* Goal of the exercise
Look for the word "DUCT" in the entries below, then copy every line that has it.

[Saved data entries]
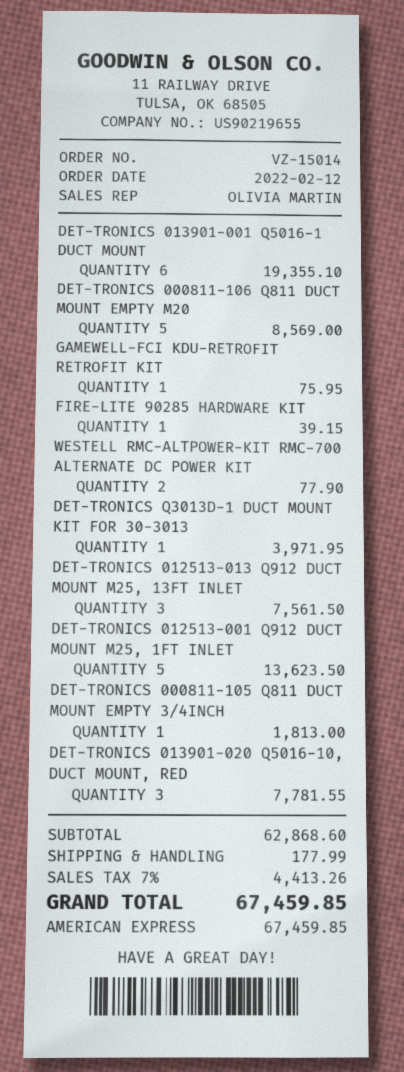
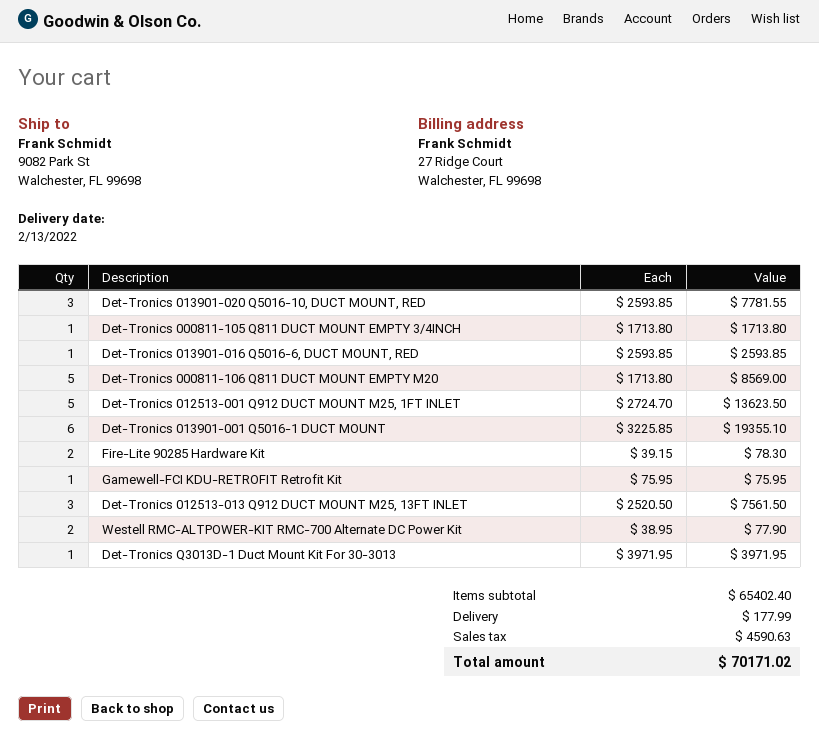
FIRE-LITE 90285 HARDWARE KIT: 1 for 39.15 -> 2 for 78.30
DET-TRONICS 000811-105 Q811 DUCT MOUNT EMPTY 3/4INCH: 1 for 1813.00 -> 1 for 1713.80
Det-Tronics 013901-016 Q5016-6, DUCT MOUNT, RED: none -> 1 for 2593.85
subtotal: 62868.60 -> 65402.40
tax: 4413.26 -> 4590.63
total: 67459.85 -> 70171.02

* Solved exercise
DET-TRONICS 000811-105 Q811 DUCT MOUNT EMPTY 3/4INCH: 1 for 1813.00 -> 1 for 1713.80
Det-Tronics 013901-016 Q5016-6, DUCT MOUNT, RED: none -> 1 for 2593.85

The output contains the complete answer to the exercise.